The Doctor had loosened his embrace as Ambirren spoke. His hands lightly held Tegan by the arms to steady her. "Certainly. Tegan?" He released her, only to offer his elbow.

"Right. Coming," she said, and took his arm. She felt like she'd suddenly woken up from a dream. Ambirren held the door for them, and they walked out into the hall. The murmur of voices died away quickly, leaving the music playing on alone. Then the voices started again. Tegan had never felt so looked at than while these Gallifreyans were taking care not to look. What was their problem?

She took her cue from the Doctor and stood by his side proudly unconcerned, trying to make her smile as unruffled as his while he thanked the guests and sent them home with his Presidential goodwill. She didn't see Keludar among the departing guests.

- o - O - o -

"Clean and preserve the dress," Tegan ordered the wardrobe, then yawned wide enough to hear her jaw pop. "God, what a night. Half dream, half nightmare."

"Those terms do not match any fabrics or textures on file."

"I'm not talking to you." Tegan submitted to the loving ministrations of her hygiene chamber and emerged clean, dry, and warm in her favorite scarlet dressing gown over a silk nighty. At least, it felt like silk. She planned to brush her hair a hundred strokes, and then go to bed. On a whim, she took her hairbrush and wandered out into the garden. Tegan found it hard to resist the decadent pleasure of the heated path that kept her warm in the middle of winter.

The lights of the Citadel reached far enough to warm the undersides of the clouds. She turned and looked up at the spires. Could someone look down from there into the garden? She didn't like the thought of that. Perhaps the force screen could be made opaque from the outside and transparent from the inside, like a two way mirror.

Way up there, in the highest Spire, Tegan had kissed Kel, and then dropped him like poison. She might have meant him no harm, but what could he know about kissing and sex and love? She'd stirred something inside him, and then left him to struggle alone. Gallifreyans practiced emotional detachment. They could love science and music and ideas, but loving people was too messy for them.

Now that her first flush of anger was past, Tegan felt sorry for Keludar. He'd been a bastard to make that bet then try to maneuver her towards sex, but he couldn't know the sharpness of the weapons he'd played with. She'd let herself be flattered by his attentions, because she was lonely and he was attractive.

Tegan at seventeen would have handled it all differently. Convinced of the power of her newly acquired womanhood, she would have happily seduced Keludar and had a go at the Doctor. At that age, sex had been the ultimate expression of power and freedom. By eighteen, she'd crashed into the harsh limits of that power. Now she was a wizened hag of four and twenty. The wounds were still tender, and she had not got any closer to making something of herself.

Tegan smacked the back of her hairbrush into her palm. It stung and she waved her hand in the cool air. There had to be something useful she could do here. If all she could do was rub the Doctor's shoulders when he'd got a headache from the weight of those relics, she'd do it. She was not a savage sex toy, no matter what some Gallifreyans were inclined to think.

She was not going to forgive Keludar just because she was lonely. If she did that, she might as well crawl into bed with him and have done with it.

Tegan went inside. She prepared a message to Professor Omicron through the special contact device, asking to see him. She had a few things to ask the old fellow. Her finger hesitated over the 'send' key. Maybe the Doctor would prefer she brought this to him? Really, she'd suffered no harm except for hurt feelings. Why shouldn't she ask questions? She couldn't force anyone to answer her. If she discovered anything of importance, she'd bring it to the Doctor's attention then.

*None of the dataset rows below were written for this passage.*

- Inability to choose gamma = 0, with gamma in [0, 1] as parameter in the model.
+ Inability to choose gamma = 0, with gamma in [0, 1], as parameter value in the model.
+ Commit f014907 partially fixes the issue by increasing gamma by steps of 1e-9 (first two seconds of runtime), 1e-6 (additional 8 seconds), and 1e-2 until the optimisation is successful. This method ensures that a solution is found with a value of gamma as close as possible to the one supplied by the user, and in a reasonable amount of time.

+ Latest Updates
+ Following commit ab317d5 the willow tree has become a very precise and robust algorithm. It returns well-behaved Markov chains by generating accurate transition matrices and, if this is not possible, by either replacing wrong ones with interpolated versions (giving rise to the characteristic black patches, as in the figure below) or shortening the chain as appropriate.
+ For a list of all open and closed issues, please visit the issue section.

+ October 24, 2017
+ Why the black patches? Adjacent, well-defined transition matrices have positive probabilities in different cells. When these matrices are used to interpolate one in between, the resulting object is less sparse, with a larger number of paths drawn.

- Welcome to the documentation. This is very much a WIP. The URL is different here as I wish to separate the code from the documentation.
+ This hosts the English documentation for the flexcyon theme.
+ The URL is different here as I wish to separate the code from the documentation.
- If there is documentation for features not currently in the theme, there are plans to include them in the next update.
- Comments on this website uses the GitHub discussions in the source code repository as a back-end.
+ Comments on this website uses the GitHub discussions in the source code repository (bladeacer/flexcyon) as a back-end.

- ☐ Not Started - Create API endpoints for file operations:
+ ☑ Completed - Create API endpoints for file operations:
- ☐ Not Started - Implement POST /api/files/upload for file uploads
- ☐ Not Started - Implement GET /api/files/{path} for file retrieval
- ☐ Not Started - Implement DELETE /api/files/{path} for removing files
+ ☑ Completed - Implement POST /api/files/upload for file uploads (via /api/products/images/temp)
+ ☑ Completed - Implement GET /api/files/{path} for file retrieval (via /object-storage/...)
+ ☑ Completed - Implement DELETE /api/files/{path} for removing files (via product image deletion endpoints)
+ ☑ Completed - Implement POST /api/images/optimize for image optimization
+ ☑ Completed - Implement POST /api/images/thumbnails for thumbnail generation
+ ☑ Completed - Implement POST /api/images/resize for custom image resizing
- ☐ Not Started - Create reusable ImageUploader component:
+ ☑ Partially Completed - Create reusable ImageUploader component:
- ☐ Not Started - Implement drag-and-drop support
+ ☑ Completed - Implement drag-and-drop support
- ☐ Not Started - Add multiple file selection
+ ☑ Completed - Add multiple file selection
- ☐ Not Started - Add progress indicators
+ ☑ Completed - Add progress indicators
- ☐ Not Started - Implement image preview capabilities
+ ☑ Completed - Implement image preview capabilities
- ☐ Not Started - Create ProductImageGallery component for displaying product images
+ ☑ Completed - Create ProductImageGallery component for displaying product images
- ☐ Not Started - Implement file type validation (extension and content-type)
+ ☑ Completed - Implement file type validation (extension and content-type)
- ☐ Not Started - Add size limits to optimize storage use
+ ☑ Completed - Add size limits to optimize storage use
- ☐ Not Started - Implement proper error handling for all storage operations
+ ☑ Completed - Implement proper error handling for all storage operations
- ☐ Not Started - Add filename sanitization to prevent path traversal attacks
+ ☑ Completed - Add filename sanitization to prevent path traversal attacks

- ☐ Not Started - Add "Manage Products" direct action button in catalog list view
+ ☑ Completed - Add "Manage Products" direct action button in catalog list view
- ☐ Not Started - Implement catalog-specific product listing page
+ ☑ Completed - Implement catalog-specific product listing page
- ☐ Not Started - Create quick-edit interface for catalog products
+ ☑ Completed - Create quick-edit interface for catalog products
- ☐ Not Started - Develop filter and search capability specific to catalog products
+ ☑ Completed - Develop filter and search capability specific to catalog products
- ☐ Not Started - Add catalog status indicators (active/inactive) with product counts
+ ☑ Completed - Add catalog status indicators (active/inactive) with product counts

Tegan sent the message and then crawled into her solitary bed. Under the covers, she rested in an island of warmth in the midst of a cold alien sea. The Doctor's embrace had been more comforting still. To dance with him had brought her beyond the need for comfort. The memory of it was not the sequence of steps, the music, or even the Doctor's touch. Such experiences could not be recreated: they were of the moment. Somewhere inside she was still dancing. She hoped she would never stop.